Instructions to follow: Find the line that contains "- The OTW accepts". Then set down that line and all the lines after it, to the end of the records, exactly and with nothing added.

Entries supplied:
* * *
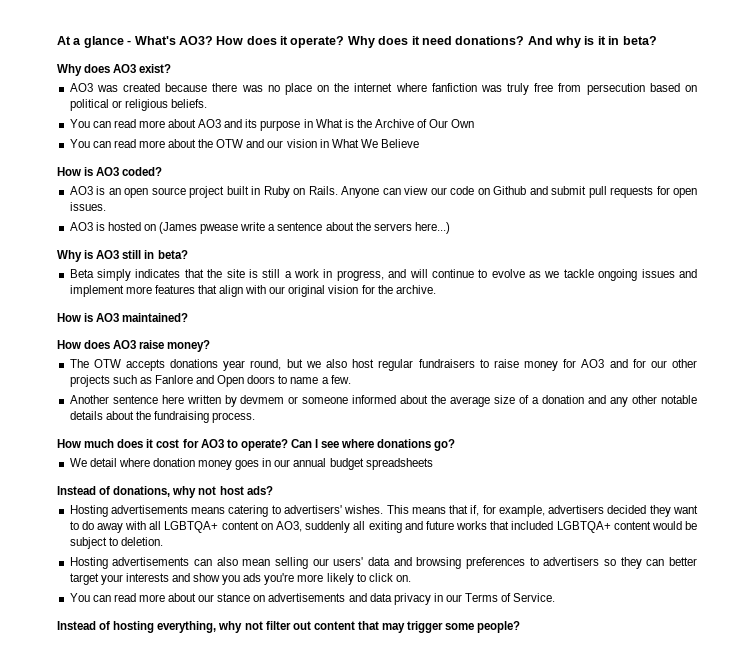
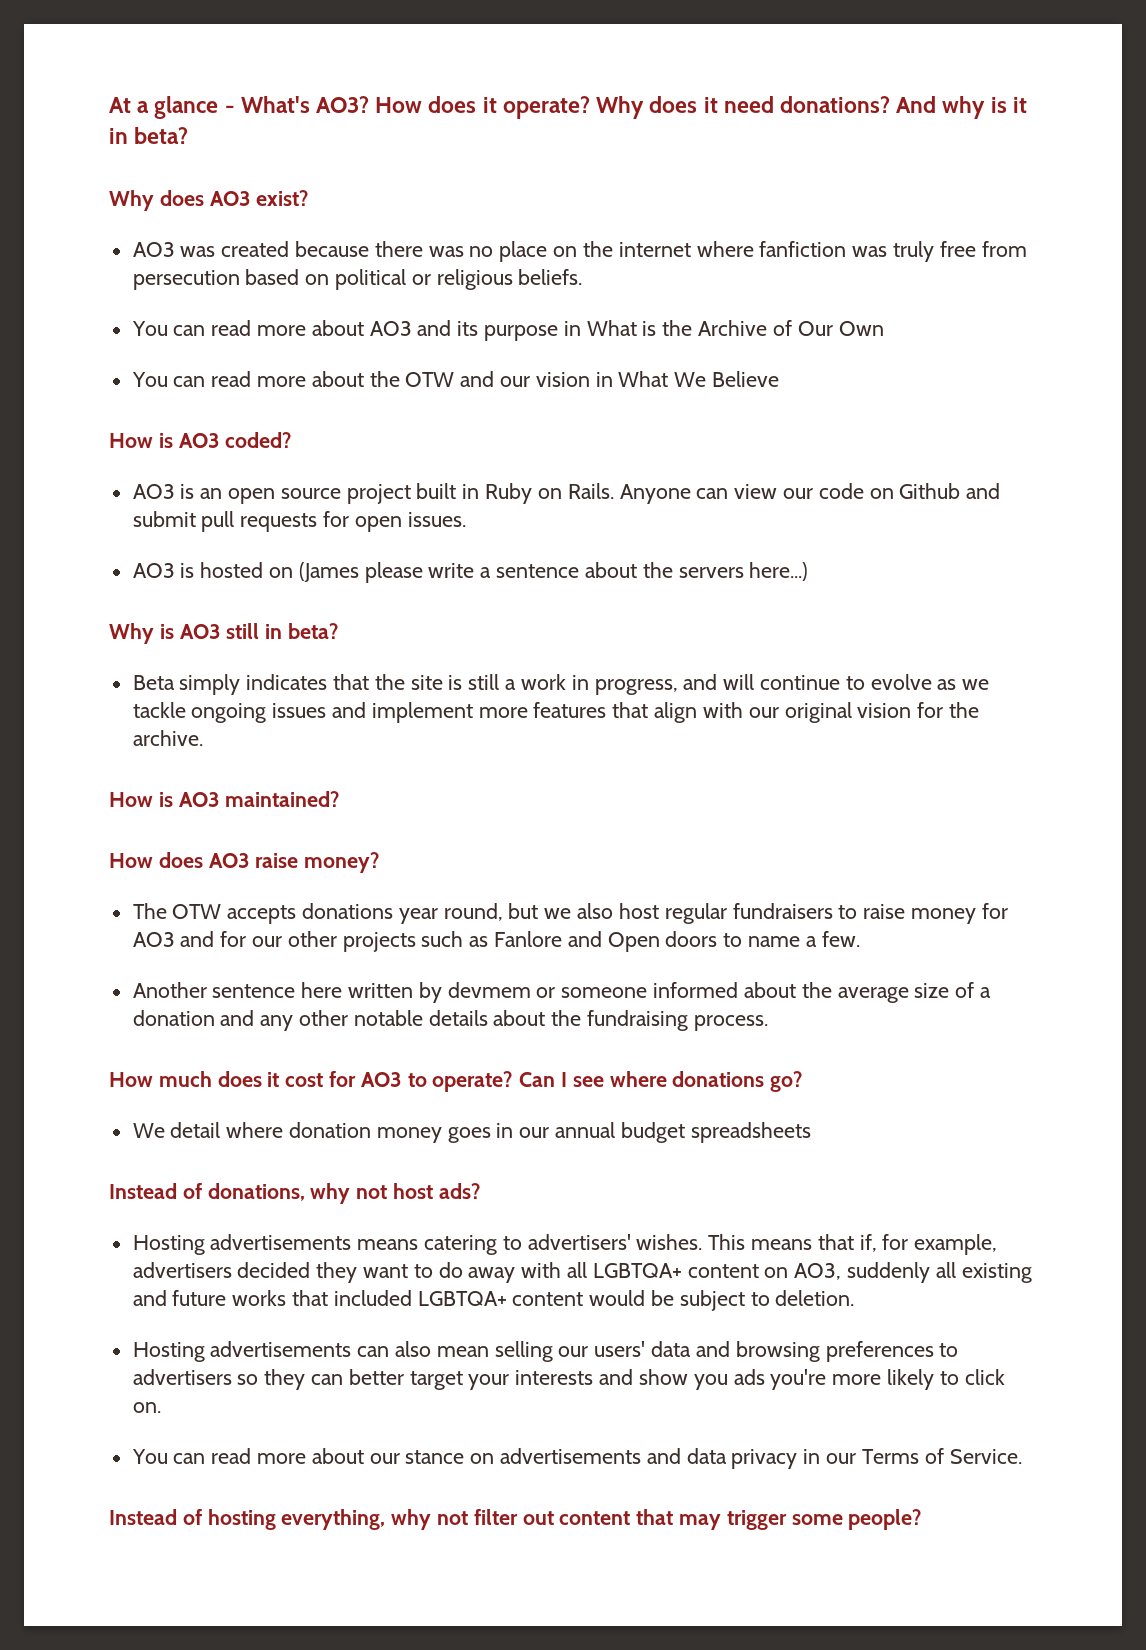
- AO3 is hosted on (James pwease write a sentence about the servers here...)
+ AO3 is hosted on (James please write a sentence about the servers here...)
- This means that if, for example, advertisers decided they want to do away with all LGBTQA+ content on AO3, suddenly all exiting and future works that included LGBTQA+ content would be subject to deletion.
+ This means that if, for example, advertisers decided they want to do away with all LGBTQA+ content on AO3, suddenly all existing and future works that included LGBTQA+ content would be subject to deletion.

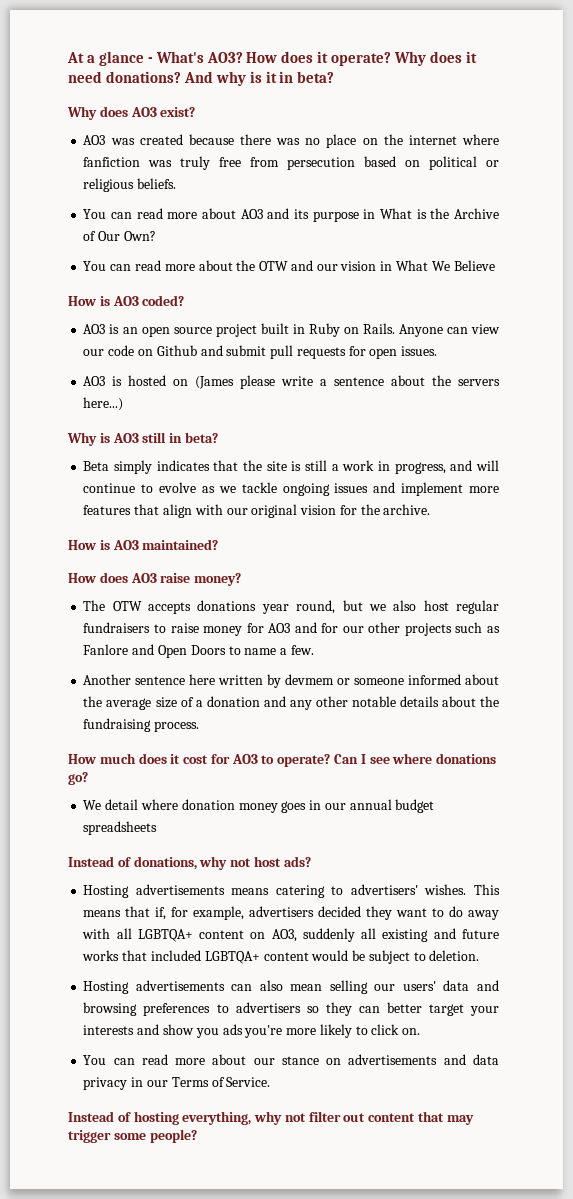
- You can read more about AO3 and its purpose in What is the Archive of Our Own
+ You can read more about AO3 and its purpose in What is the Archive of Our Own?
- The OTW accepts donations year round, but we also host regular fundraisers to raise money for AO3 and for our other projects such as Fanlore and Open doors to name a few.
+ The OTW accepts donations year round, but we also host regular fundraisers to raise money for AO3 and for our other projects such as Fanlore and Open Doors to name a few.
* * *
Exercise result:
- The OTW accepts donations year round, but we also host regular fundraisers to raise money for AO3 and for our other projects such as Fanlore and Open doors to name a few.
+ The OTW accepts donations year round, but we also host regular fundraisers to raise money for AO3 and for our other projects such as Fanlore and Open Doors to name a few.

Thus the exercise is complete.